Review: THE GREAT DEBATERS is obviously a passion project for writer/ star Denzel Washington- and it shows onscreen. While I enjoyed ANTOINE FISHER- his last turn behind the camera, I think this film is a big leap forward for Washington as a filmmaker. He's definitely got a great story to tell. There really was a debating team at Wiley College in 1935, and they did make history by being the first black team to participate in an inter-racial debate with a rival university. The film does take a few artistic liberties, as it portrays them debating Harvard, when in fact they debated the University of Southern California.
Alas, this is a Hollywood film- so there you go... I doubt Washington or producer Oprah Winfrey were intending to produce a documentary, so you can forgive them a few embellishments. Overall though, this is a very inspiring film, and great family fare for the X-Mas holiday. It's quite sobering to realize that it was not that long ago that learning institutions in the U.S were strictly segregated, racism was rampant, and in the south lynch mobs were common. For a young black scholar, obtaining a quality education was no easy task- and it's truly inspiring that people like those portrayed in this film were able to overcome the numerous obstacles that stood in their way and excel in every aspect of their lives.
Washington has assembled a first rate cast for his film- with three relative newcomers playing the debaters of the title. Of the three, only young Denzel Whitaker (no relation to Forest Whitaker- who plays his father in the film) as James Farmer jr. plays one of the actual debaters, with Jurnee Smollett & Nate Parker playing slightly fictionalized composite characters. Of the three, Nate Parker- as the somewhat morally flawed but gifted lead debater, Henry Lowe, is the standout. Parker's got a great presence onscreen, and he brings the same intensity to his role that Washington himself brought to his early roles in A SOLDIER'S STORY, and GLORY. Expect big things from Parker in the next few years.

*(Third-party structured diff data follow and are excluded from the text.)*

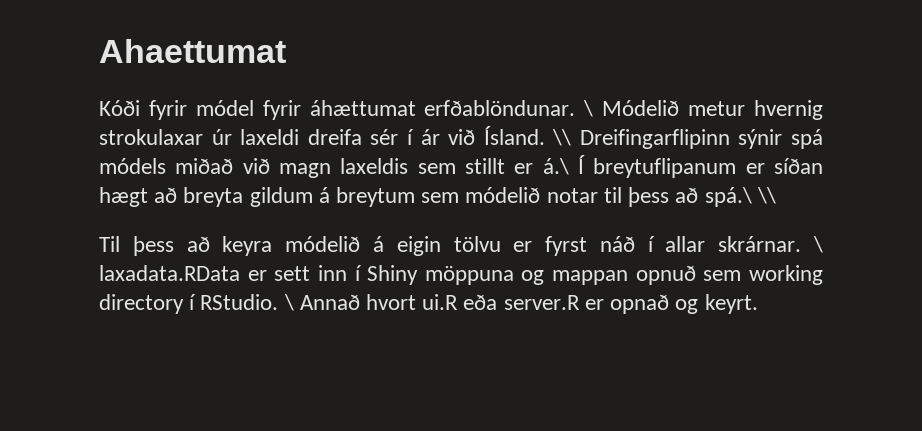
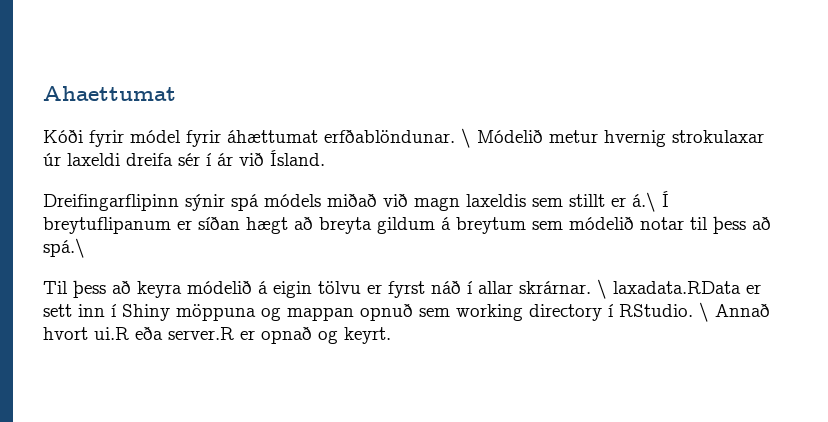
[552,129,572,146] \\ -> (325, 158) //
[756,187,776,204] \\ -> (85, 248) none

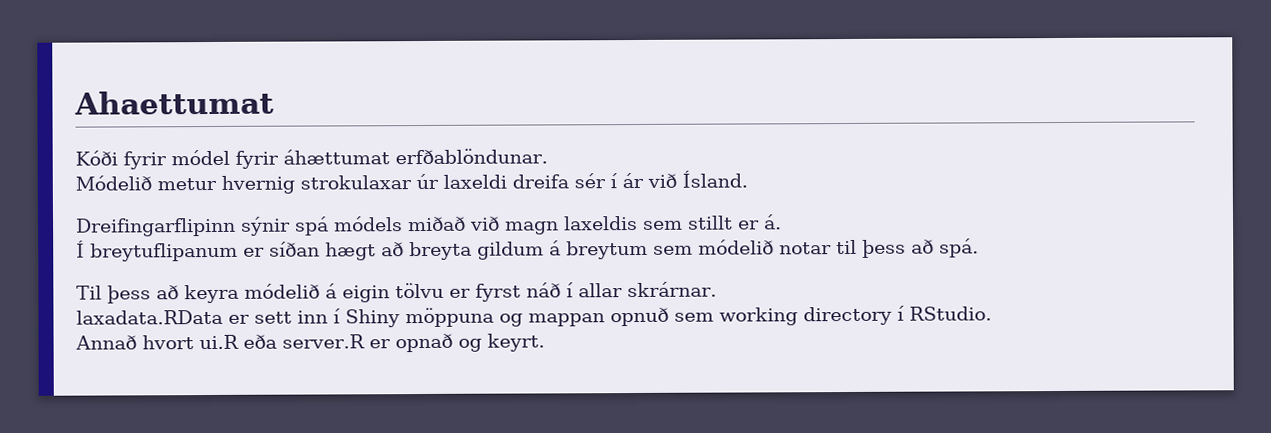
[461,128,471,148] \ -> (548, 156) //
[632,192,656,212] á.\ -> [763,214,782,230] á. //
[43,238,85,258] spá.\ -> [939,238,979,258] spá.
[597,279,607,299] \ -> (717, 289) //
[699,302,709,322] \ -> (992, 313) //

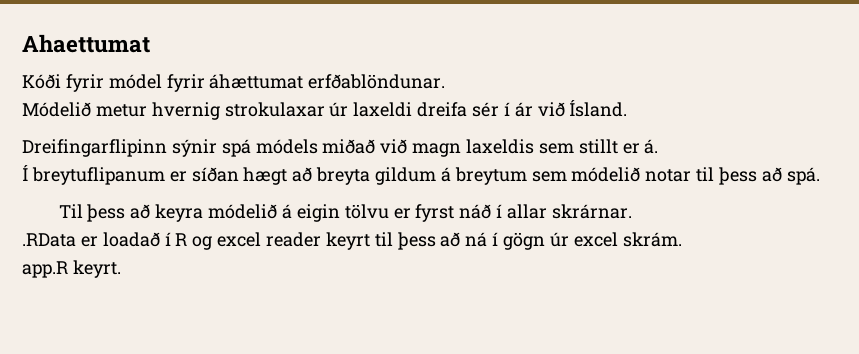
[76,305,992,328] [75,333,482,353] laxadata.RData er sett inn í Shiny möppuna og mappan opnuð sem working directory í RStudio. // Annað hvort ui.R eða server.R er opnað og -> [22,232,682,250] [22,261,68,278] .RData er loadað í R og excel reader keyrt til þess að ná í gögn úr excel skrám. // app.R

Washington himself also has a major role, as Melvin B. Tolson- the debate team coach, who not only actually existed, but later in life became an accomplished poet & scholar. In 1947 he was even named the poet laureate of Liberia. Washington is a good fit in this role, as it falls in line with the type of moral, upstanding characters he usually plays (a recent exception being his work as the drug dealing Frank Lucas in AMERICAN GANGSTER). To his credit, Washington takes a back seat in the film, letting his young co-stars dominate the proceedings.

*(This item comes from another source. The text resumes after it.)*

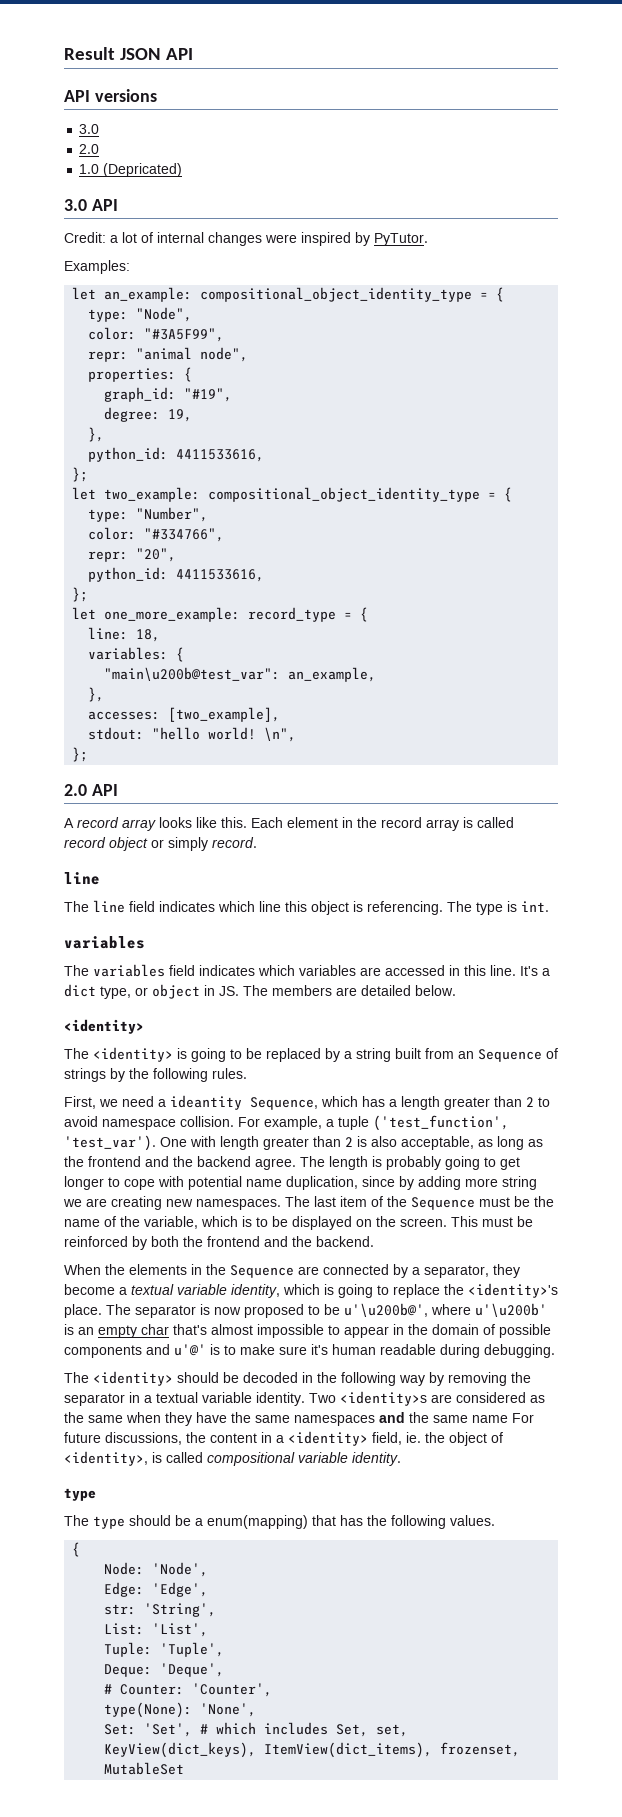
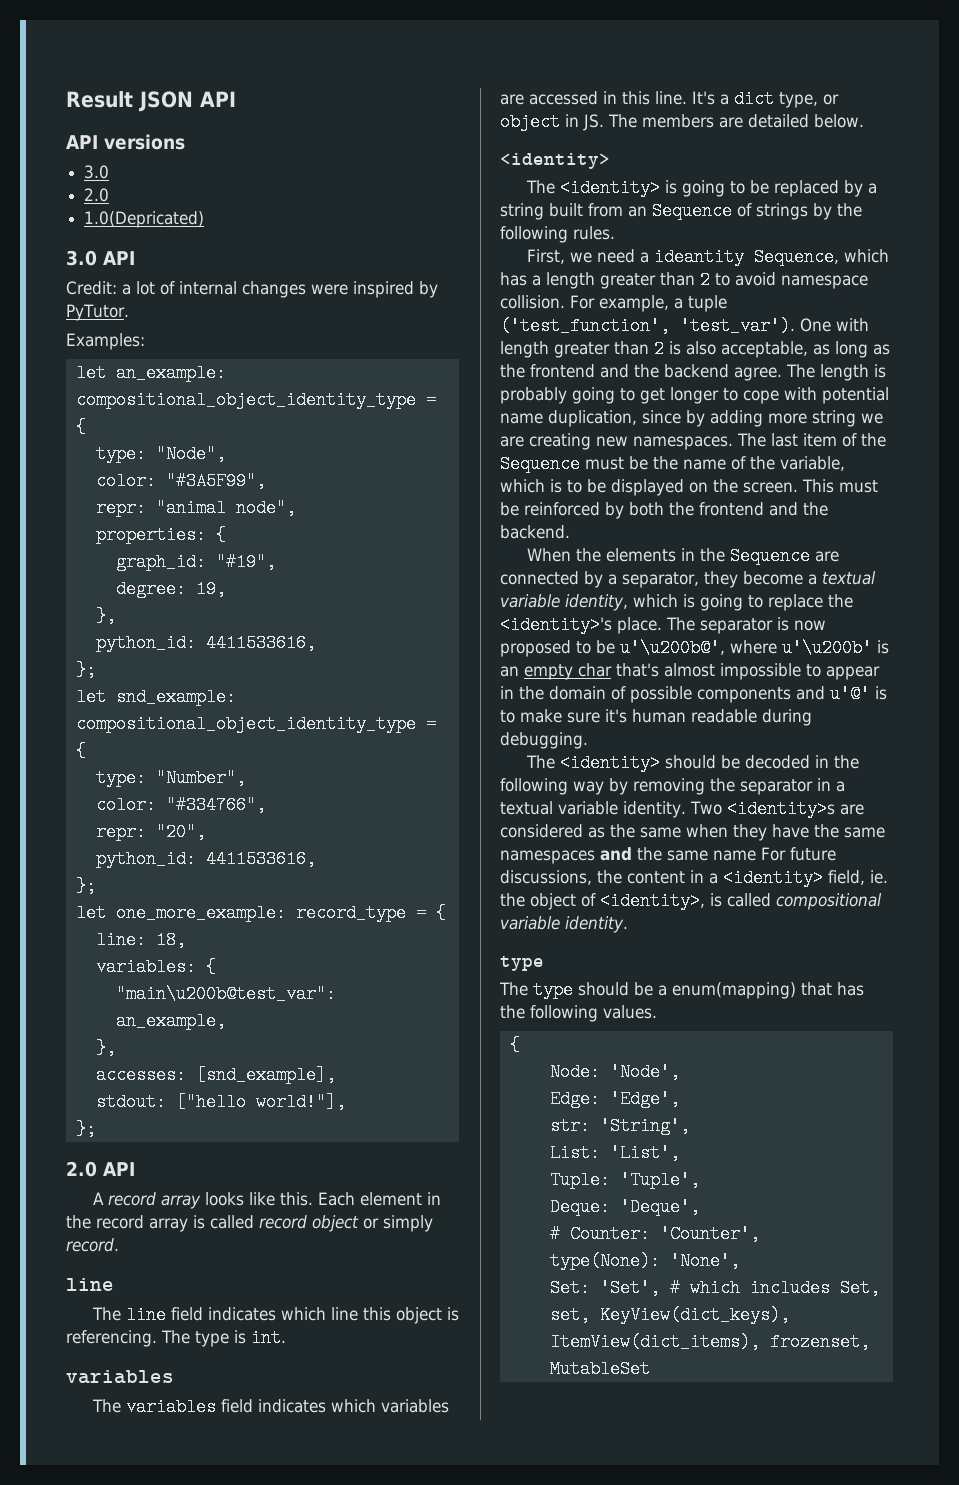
[79,163,183,177] 1.0 (Depricated) -> [84,211,205,228] 1.0(Depricated)
[104,487,201,502] two_example: -> [115,688,236,706] snd_example:
[168,707,281,722] [two_example], -> [195,1066,336,1084] [snd_example],
[152,727,297,742] "hello world! \n", -> [175,1093,346,1111] ["hello world!"],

Probably the only complaint that I have about THE GREAT DEBATERS is that at times it felt a bit candy coated- which I'm sure was more a commercial decision than an artistic one. Sometimes I felt that Washington was holding back on some of the grittier aspects of the story in order to make it more palatable to a wider audience. Basically, in terms of on-screen depictions of racism this is more REMEMBER THE TITANS than MISSISSIPPI BURNING. I also found the musical score a little too saccharine for my taste, and I wish they had used more period music.
While I wouldn't call this film Oscar worthy, it is nonetheless very entertaining. I'd definitely recommend it to families looking for something with a little more substance than something like NATIONAL TREASURE 2.